== Data extracts ==
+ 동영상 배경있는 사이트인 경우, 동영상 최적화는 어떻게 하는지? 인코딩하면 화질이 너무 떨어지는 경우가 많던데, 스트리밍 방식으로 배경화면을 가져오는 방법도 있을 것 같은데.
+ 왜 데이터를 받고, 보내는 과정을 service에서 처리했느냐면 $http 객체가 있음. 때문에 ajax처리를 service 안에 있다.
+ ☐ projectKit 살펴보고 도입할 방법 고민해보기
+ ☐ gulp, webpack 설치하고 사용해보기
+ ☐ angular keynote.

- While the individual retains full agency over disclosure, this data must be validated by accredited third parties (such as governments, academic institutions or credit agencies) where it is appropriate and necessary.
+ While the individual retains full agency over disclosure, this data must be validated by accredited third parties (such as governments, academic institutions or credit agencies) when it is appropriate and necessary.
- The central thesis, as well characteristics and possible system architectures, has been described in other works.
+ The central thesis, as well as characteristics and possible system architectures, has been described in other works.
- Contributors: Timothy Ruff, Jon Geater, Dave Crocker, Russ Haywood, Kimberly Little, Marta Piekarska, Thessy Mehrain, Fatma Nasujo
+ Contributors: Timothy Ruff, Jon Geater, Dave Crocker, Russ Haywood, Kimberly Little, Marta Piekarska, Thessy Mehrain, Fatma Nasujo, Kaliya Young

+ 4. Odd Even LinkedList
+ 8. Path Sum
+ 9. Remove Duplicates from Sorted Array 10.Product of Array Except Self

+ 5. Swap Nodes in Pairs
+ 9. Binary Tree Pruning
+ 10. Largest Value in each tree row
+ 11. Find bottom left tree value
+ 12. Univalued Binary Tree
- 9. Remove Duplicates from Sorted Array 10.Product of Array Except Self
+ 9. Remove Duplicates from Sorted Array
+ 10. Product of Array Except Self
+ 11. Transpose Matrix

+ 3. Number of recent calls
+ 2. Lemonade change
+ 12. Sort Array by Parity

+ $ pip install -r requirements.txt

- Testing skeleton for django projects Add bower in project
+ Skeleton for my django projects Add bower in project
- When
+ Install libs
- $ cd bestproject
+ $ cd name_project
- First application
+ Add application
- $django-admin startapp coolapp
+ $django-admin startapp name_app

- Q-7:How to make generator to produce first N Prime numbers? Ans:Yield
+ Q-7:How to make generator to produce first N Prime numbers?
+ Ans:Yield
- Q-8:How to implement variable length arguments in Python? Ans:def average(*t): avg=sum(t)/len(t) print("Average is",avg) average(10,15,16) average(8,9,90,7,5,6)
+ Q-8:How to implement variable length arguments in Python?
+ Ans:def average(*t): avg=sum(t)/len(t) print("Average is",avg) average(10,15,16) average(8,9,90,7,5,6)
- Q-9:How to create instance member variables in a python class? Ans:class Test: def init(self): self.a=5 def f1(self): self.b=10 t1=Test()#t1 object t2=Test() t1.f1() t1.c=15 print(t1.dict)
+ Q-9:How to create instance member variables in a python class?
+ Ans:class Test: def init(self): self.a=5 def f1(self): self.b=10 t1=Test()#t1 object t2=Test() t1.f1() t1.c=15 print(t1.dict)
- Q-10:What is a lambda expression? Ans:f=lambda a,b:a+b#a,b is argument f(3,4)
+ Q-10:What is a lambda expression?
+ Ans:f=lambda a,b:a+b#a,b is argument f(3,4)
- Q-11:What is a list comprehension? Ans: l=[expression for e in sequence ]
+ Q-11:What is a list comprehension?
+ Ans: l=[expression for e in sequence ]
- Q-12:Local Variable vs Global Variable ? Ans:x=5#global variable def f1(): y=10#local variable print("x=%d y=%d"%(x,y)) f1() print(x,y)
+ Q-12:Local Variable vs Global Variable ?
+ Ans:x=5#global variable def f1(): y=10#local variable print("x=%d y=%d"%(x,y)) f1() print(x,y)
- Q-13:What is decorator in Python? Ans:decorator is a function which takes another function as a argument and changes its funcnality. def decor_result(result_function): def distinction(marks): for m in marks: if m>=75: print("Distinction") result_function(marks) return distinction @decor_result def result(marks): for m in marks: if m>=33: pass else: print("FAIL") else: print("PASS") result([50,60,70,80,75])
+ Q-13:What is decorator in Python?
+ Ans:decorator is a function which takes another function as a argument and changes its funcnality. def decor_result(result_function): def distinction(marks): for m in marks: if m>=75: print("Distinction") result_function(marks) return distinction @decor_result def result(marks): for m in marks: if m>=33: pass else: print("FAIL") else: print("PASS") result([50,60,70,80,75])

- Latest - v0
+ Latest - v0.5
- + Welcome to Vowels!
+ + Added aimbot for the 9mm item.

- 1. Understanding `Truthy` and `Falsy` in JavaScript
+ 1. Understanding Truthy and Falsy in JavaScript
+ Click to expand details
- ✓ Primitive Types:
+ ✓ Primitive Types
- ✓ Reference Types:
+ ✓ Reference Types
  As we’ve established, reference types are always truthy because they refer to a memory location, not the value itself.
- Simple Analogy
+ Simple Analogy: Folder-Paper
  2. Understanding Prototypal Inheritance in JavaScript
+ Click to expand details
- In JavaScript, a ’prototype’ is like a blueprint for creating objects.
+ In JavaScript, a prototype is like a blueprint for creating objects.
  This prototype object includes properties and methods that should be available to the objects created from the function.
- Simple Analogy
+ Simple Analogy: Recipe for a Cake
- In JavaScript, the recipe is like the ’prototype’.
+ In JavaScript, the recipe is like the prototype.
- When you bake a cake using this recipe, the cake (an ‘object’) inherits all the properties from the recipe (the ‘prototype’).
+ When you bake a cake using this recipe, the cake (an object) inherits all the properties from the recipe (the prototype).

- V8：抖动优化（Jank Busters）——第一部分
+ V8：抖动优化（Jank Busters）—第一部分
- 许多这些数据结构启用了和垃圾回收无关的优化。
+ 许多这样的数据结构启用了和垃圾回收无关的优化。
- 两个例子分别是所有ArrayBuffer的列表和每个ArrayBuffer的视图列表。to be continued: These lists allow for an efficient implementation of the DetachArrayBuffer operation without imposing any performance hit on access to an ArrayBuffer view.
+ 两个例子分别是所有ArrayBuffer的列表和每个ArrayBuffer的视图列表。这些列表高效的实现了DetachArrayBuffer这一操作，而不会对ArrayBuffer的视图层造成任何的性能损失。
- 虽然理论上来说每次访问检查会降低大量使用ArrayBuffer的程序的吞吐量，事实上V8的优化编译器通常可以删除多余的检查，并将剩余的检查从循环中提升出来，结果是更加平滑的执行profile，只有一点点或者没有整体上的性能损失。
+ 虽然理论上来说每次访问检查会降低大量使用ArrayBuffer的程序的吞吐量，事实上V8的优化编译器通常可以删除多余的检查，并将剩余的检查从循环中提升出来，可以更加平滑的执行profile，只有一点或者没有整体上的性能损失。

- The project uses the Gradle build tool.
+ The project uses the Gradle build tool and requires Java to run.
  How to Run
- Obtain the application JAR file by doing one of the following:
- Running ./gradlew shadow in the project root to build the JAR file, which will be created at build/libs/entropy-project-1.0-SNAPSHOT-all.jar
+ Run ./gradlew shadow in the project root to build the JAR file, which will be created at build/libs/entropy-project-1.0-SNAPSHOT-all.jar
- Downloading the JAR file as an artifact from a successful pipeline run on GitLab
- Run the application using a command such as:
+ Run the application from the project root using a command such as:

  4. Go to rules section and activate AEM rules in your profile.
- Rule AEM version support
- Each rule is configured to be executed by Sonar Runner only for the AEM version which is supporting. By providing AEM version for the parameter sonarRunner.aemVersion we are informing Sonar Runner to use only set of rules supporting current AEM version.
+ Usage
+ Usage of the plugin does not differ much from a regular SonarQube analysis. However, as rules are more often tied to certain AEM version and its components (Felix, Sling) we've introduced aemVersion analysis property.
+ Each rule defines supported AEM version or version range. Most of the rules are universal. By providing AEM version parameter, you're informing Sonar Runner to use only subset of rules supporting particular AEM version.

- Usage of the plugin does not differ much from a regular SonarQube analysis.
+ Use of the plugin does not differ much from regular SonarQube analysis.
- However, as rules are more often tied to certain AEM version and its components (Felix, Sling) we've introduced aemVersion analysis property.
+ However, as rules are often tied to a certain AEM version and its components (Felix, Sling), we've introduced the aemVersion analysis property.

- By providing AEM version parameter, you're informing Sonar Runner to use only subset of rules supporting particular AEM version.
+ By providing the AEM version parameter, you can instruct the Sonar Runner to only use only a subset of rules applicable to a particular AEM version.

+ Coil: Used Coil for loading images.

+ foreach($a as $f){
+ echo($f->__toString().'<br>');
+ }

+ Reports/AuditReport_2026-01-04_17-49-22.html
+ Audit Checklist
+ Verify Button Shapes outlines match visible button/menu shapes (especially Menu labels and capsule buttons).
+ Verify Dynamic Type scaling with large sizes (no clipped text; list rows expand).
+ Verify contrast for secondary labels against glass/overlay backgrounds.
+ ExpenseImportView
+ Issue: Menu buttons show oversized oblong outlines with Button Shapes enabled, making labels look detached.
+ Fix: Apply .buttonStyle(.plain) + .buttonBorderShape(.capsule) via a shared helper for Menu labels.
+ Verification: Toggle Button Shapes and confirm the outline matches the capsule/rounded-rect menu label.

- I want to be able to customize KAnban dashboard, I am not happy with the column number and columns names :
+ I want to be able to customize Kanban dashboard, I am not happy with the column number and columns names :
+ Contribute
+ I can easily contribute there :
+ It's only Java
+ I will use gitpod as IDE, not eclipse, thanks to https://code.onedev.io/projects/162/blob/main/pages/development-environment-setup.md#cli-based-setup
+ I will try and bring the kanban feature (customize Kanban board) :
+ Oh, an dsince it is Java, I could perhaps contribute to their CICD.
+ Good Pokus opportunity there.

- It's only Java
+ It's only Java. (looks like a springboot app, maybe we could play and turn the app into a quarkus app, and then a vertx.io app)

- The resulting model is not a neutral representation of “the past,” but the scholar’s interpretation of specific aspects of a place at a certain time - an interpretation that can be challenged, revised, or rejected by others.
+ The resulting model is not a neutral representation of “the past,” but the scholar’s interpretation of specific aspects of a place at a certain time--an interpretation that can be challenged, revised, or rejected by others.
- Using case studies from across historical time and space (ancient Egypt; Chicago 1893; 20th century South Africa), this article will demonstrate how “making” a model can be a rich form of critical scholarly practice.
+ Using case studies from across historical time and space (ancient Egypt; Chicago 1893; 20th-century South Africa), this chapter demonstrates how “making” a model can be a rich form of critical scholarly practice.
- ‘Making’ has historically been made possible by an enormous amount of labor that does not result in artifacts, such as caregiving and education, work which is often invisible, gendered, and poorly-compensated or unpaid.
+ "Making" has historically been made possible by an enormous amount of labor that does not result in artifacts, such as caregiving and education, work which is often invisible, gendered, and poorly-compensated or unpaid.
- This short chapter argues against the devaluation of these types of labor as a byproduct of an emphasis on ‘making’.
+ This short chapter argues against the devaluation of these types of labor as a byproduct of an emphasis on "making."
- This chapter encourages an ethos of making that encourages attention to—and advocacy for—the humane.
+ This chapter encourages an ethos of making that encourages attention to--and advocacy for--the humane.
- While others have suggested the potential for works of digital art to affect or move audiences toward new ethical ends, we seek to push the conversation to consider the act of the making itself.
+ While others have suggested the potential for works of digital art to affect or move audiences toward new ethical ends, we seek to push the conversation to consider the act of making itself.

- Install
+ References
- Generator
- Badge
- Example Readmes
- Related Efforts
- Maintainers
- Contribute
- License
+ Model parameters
===
**Description of the task:**
Copy out every line from the material above where the string "toward" turns up.

**Result:**
- While others have suggested the potential for works of digital art to affect or move audiences toward new ethical ends, we seek to push the conversation to consider the act of the making itself.
+ While others have suggested the potential for works of digital art to affect or move audiences toward new ethical ends, we seek to push the conversation to consider the act of making itself.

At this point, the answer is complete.